OLAP stands for Online Analytical Processing. It is a computing approach that enables users to
analyse large amounts of data stored in a data warehouse from multiple perspectives
simultaneously. OLAP was first defined by Edgar F. Codd in 1993 as a method for analysing
business data quickly and interactively, without affecting the performance of operational
systems.
The main idea behind OLAP is to allow users – managers, analysts, and executives – to ask
complex business questions and get answers almost instantly, without writing any SQL queries.
This is made possible by pre-computing and storing data in a special multi-dimensional format
called an OLAP Cube.
1.2 OLAP vs OLTP
Feature OLTP (Transactional) OLAP (Analytical)

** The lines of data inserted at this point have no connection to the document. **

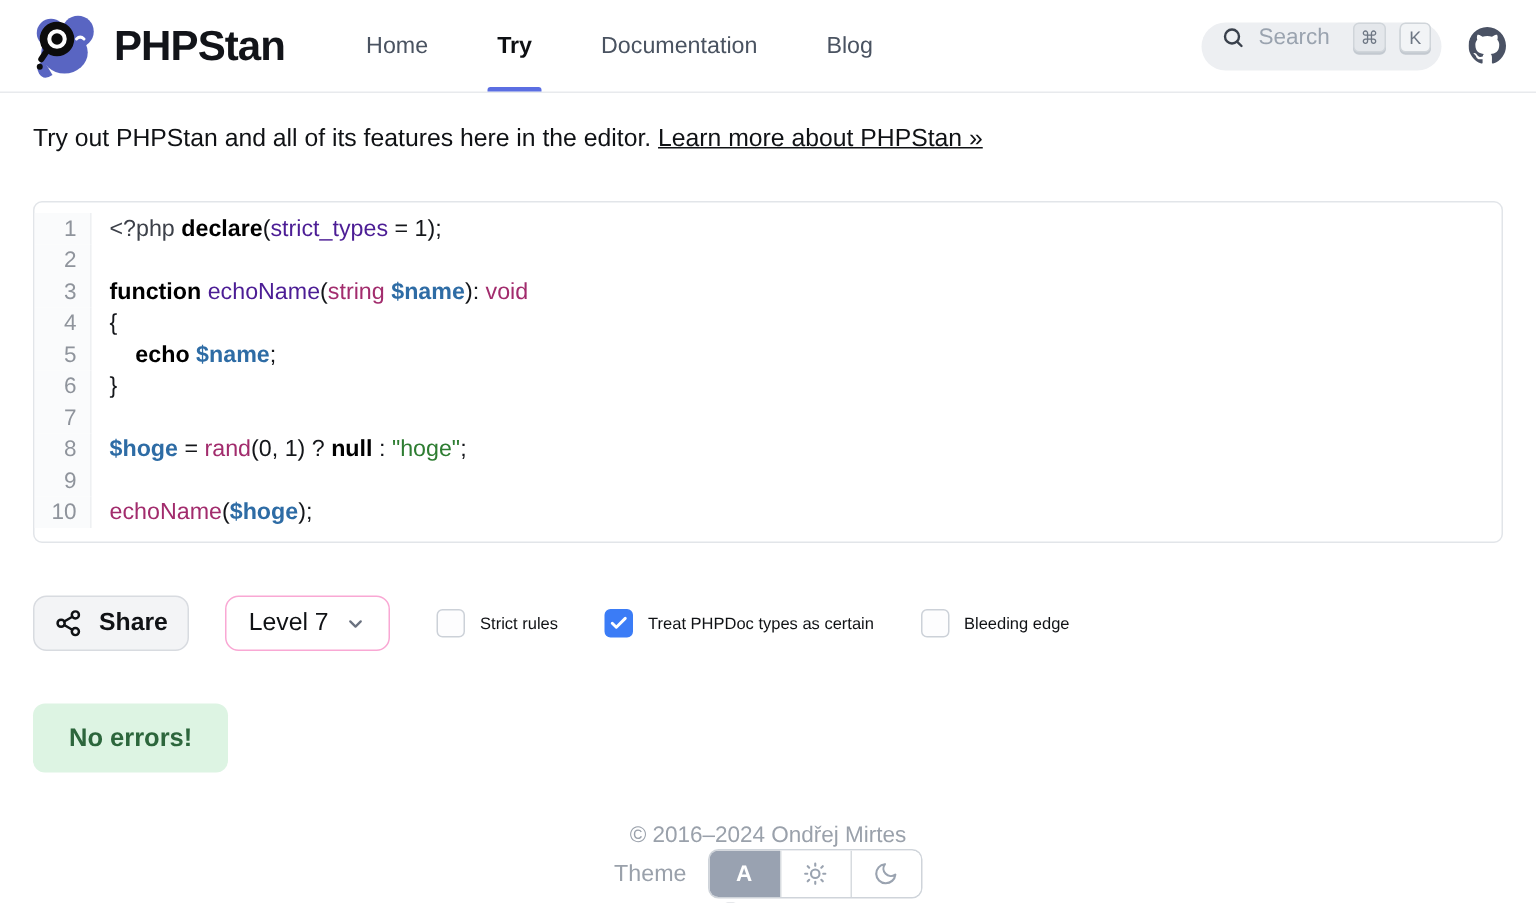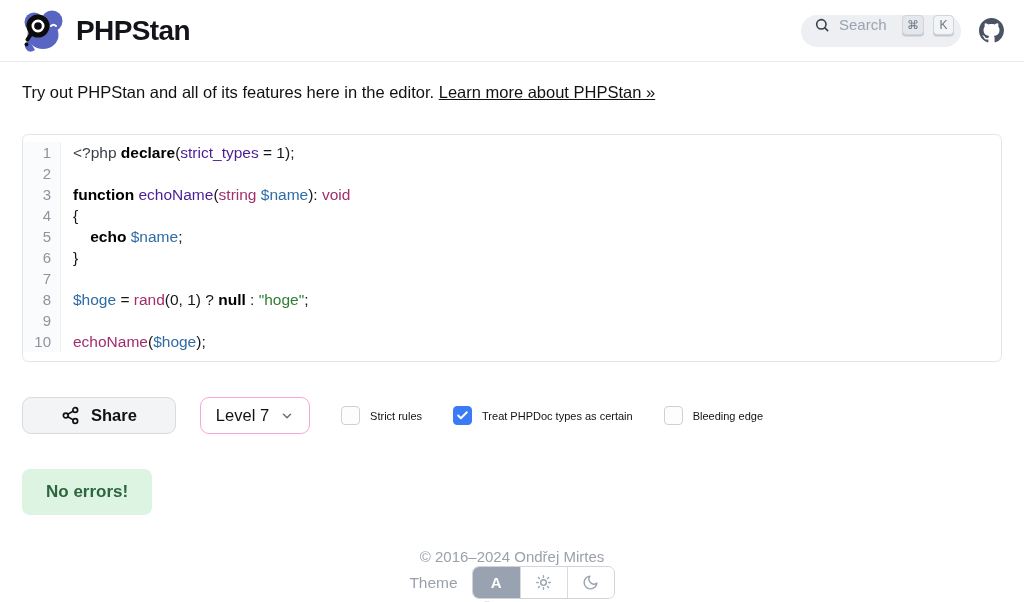"Home" nav { html: none -> <nav> <a>Home</a> <a>Try</a> <a>Documentation</a> <a>Blog</a> </nav> }
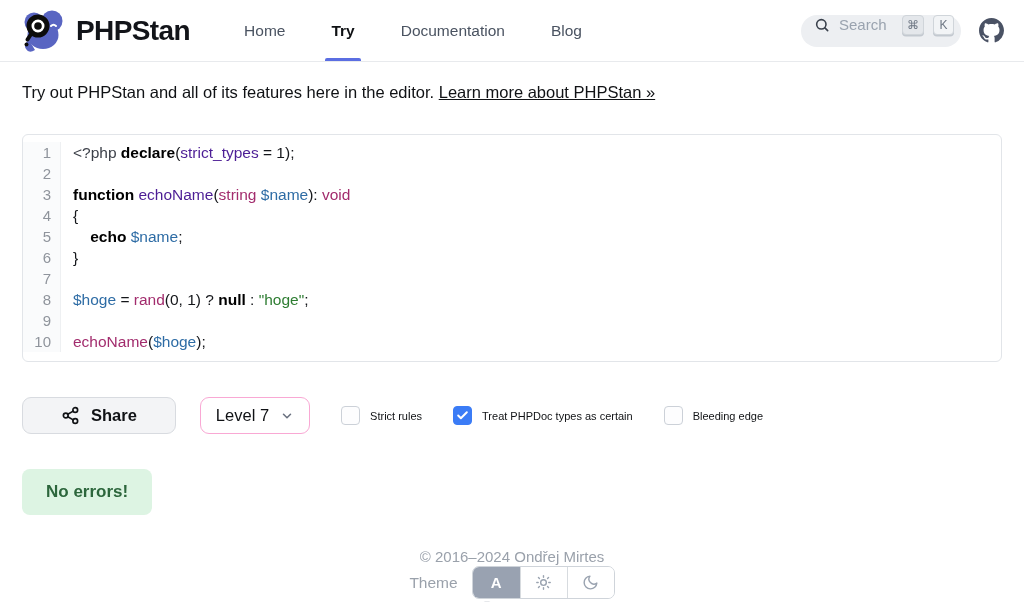"$name" .tok-v { font-weight: none -> bold }
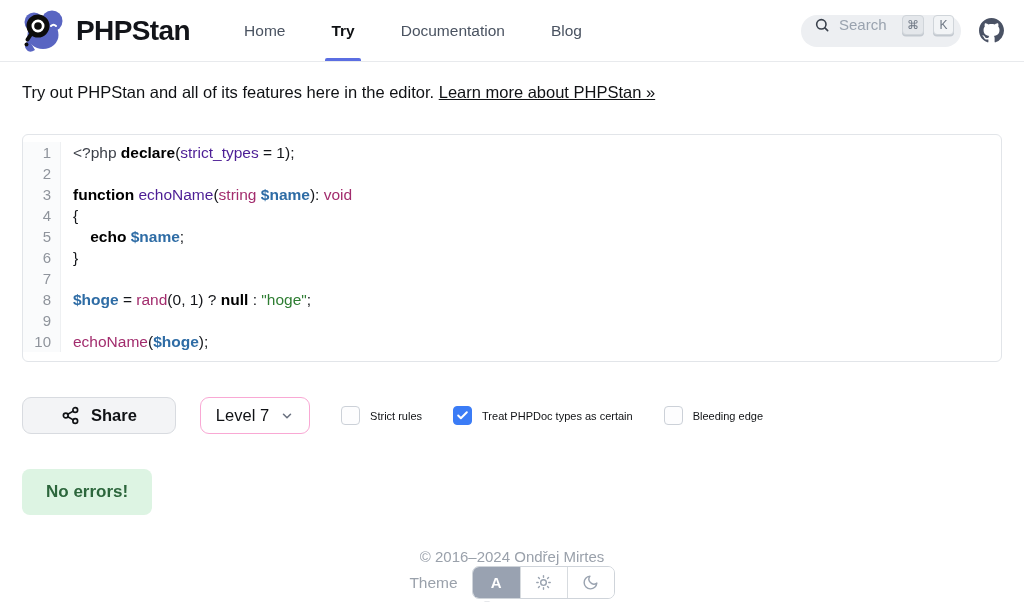"Share" .btn-share { padding: 8px 38px -> 8px 13px }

Purpose Day-to-day operations Data analysis and reporting
Query Type Simple, frequent, small Complex, infrequent, large
Data Volume Current and recent data Historical data across years
Response Time Milliseconds Seconds to minutes
Users Clerks, cashiers, staff Managers, analysts, executives
Example Entering a new jewellery order Finding best product in Q3 2024
Database Design Normalised (3NF) Denormalised (Star/Snowflake Schema)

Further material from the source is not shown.